For Burbank families with Armenian roots, April 24 isn’t history in the abstract. It’s grandmothers who didn’t talk about what they saw. It’s surnames that changed at border crossings. It’s church services in Glendale and Burbank every year on this date that pack the pews. The Armenian National Institute estimates that approximately 1 to 1.5 million Armenians perished between 1915 and 1923, figures drawn from Ottoman records, survivor testimony, and decades of scholarly research.
Schultz acknowledged the extraordinary resilience of the Armenian American community throughout his letter but he was careful not to let that resilience become a reason to minimize the grief behind it. Survivors carried their memories across generations and built new lives while holding onto the truth of what they endured. That’s strength. It doesn’t cancel out the scale of what was lost.
His challenge to the district went beyond the Armenian community itself. He asked all residents to consider what they’re willing to remember, acknowledge, and confront, himself included. That framing is significant. It treats historical honesty as an ongoing personal obligation rather than a box checked at an annual ceremony.

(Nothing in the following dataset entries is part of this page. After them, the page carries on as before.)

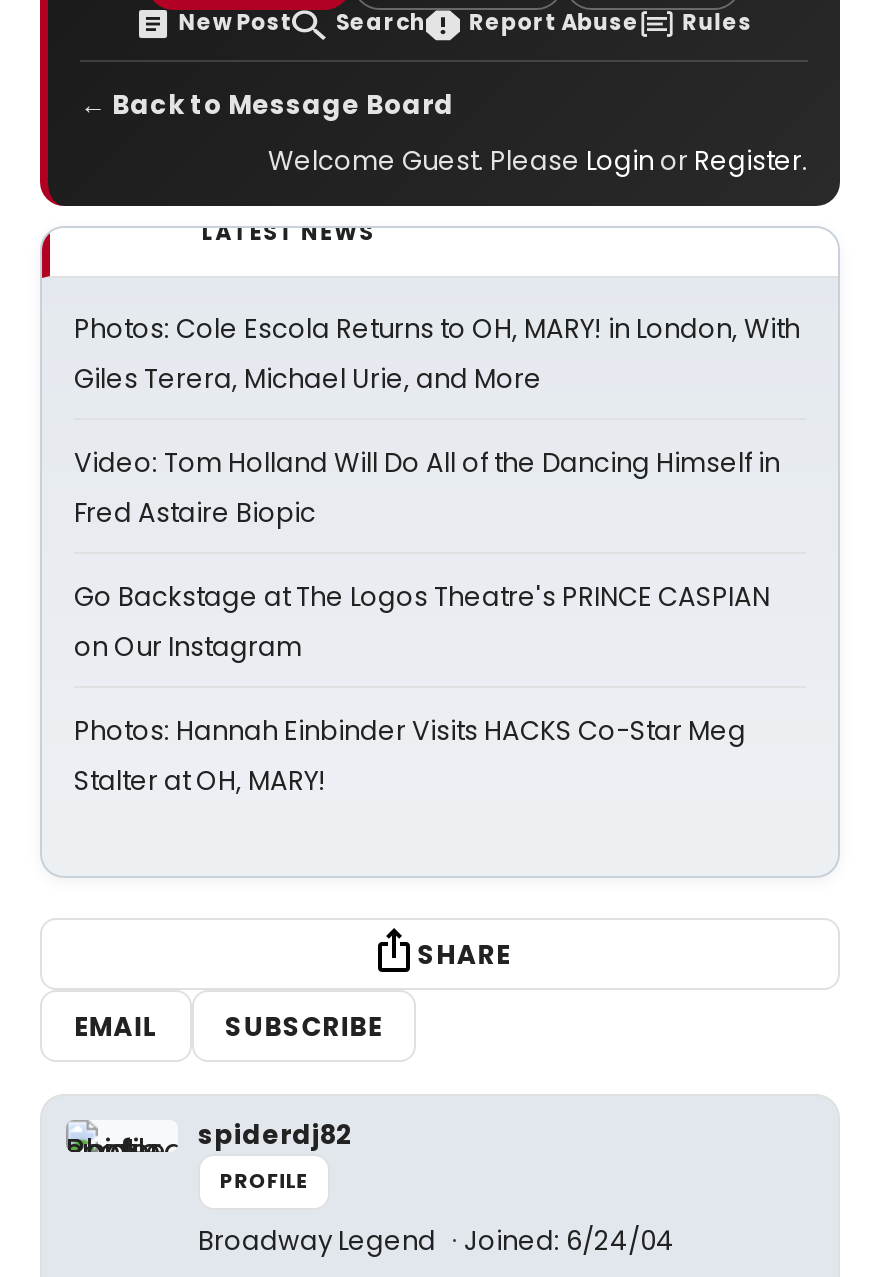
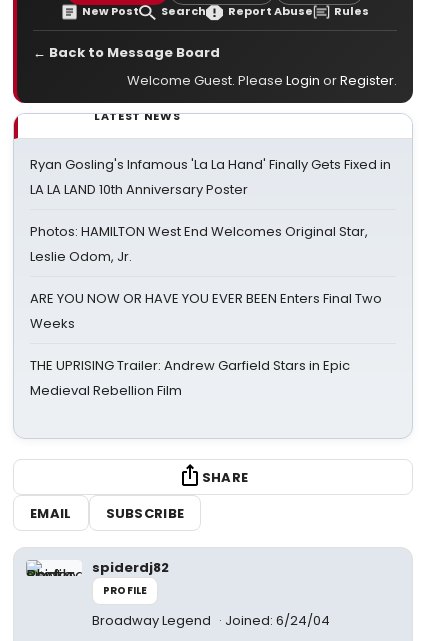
- Photos: Cole Escola Returns to OH, MARY! in London, With
- Giles Terera, Michael Urie, and More
+ Ryan Gosling's Infamous 'La La Hand' Finally Gets Fixed in
+ LA LA LAND 10th Anniversary Poster

- Video: Tom Holland Will Do All of the Dancing Himself in
- Fred Astaire Biopic
+ Photos: HAMILTON West End Welcomes Original Star,
+ Leslie Odom, Jr.

- Go Backstage at The Logos Theatre's PRINCE CASPIAN
- on Our Instagram
+ ARE YOU NOW OR HAVE YOU EVER BEEN Enters Final Two
+ Weeks

- Photos: Hannah Einbinder Visits HACKS Co-Star Meg
- Stalter at OH, MARY!
+ THE UPRISING Trailer: Andrew Garfield Stars in Epic
+ Medieval Rebellion Film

For anyone who grew up in Burbank public schools, who cheered at Burroughs or Burbank High, who ran cross country in the Verdugo Hills or played youth basketball at one of the city’s parks, you’ve almost certainly trained alongside, competed against, or become friends with kids from Armenian families. This community helped build this city. Remembering what their ancestors endured isn’t a gesture of sympathy. It’s a basic acknowledgment of the truth about people who are your neighbors.
Schultz closed with a direct statement about why collective recognition matters: the deliberate destruction of a people, anywhere, is a concern for people everywhere. That principle doesn’t belong to one faith, one ethnicity, or one political party. It belongs to everyone who believes that facts shouldn’t be abandoned when they become inconvenient, and that what happened on April 24, 1915, deserves its proper name.